▶ _What you need to do_
With the images set aside, retype every record below character for character.

** Data provided follows **

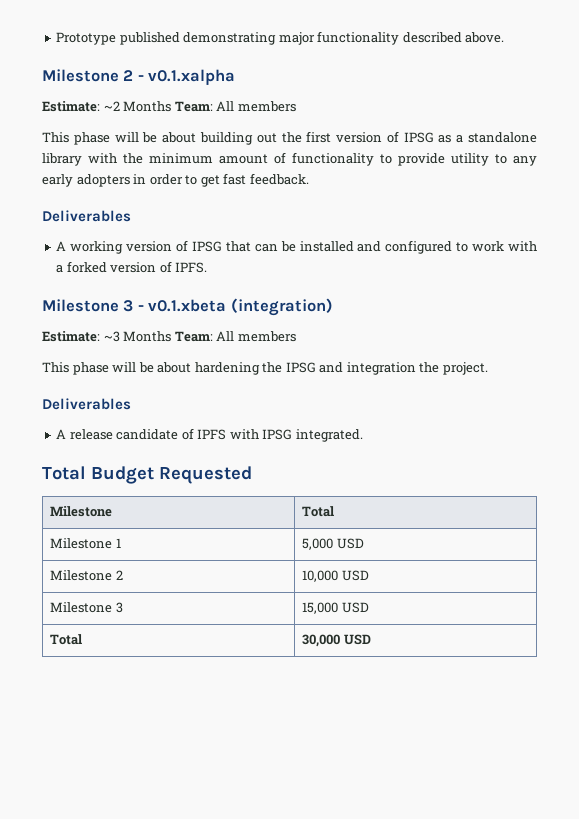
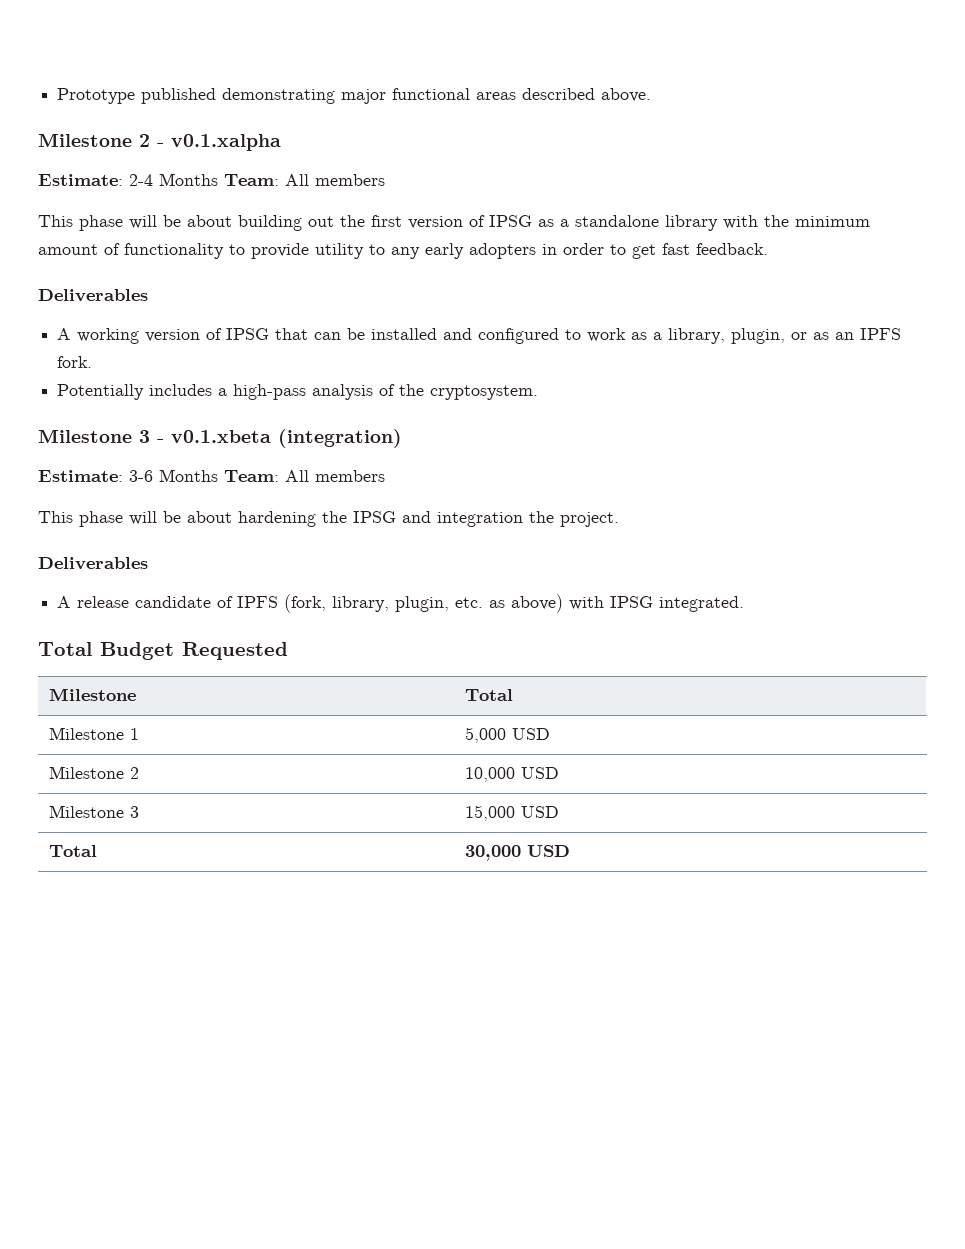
- Prototype published demonstrating major functionality described above.
+ Prototype published demonstrating major functional areas described above.
- Estimate: ~2 Months Team: All members
+ Estimate: 2-4 Months Team: All members
- A working version of IPSG that can be installed and configured to work with a forked version of IPFS.
+ A working version of IPSG that can be installed and configured to work as a library, plugin, or as an IPFS fork.
+ Potentially includes a high-pass analysis of the cryptosystem.
- Estimate: ~3 Months Team: All members
+ Estimate: 3-6 Months Team: All members
- A release candidate of IPFS with IPSG integrated.
+ A release candidate of IPFS (fork, library, plugin, etc. as above) with IPSG integrated.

** End of Data provided **

▶ _Answer box_
- Prototype published demonstrating major functionality described above.
+ Prototype published demonstrating major functional areas described above.
- Estimate: ~2 Months Team: All members
+ Estimate: 2-4 Months Team: All members
- A working version of IPSG that can be installed and configured to work with a forked version of IPFS.
+ A working version of IPSG that can be installed and configured to work as a library, plugin, or as an IPFS fork.
+ Potentially includes a high-pass analysis of the cryptosystem.
- Estimate: ~3 Months Team: All members
+ Estimate: 3-6 Months Team: All members
- A release candidate of IPFS with IPSG integrated.
+ A release candidate of IPFS (fork, library, plugin, etc. as above) with IPSG integrated.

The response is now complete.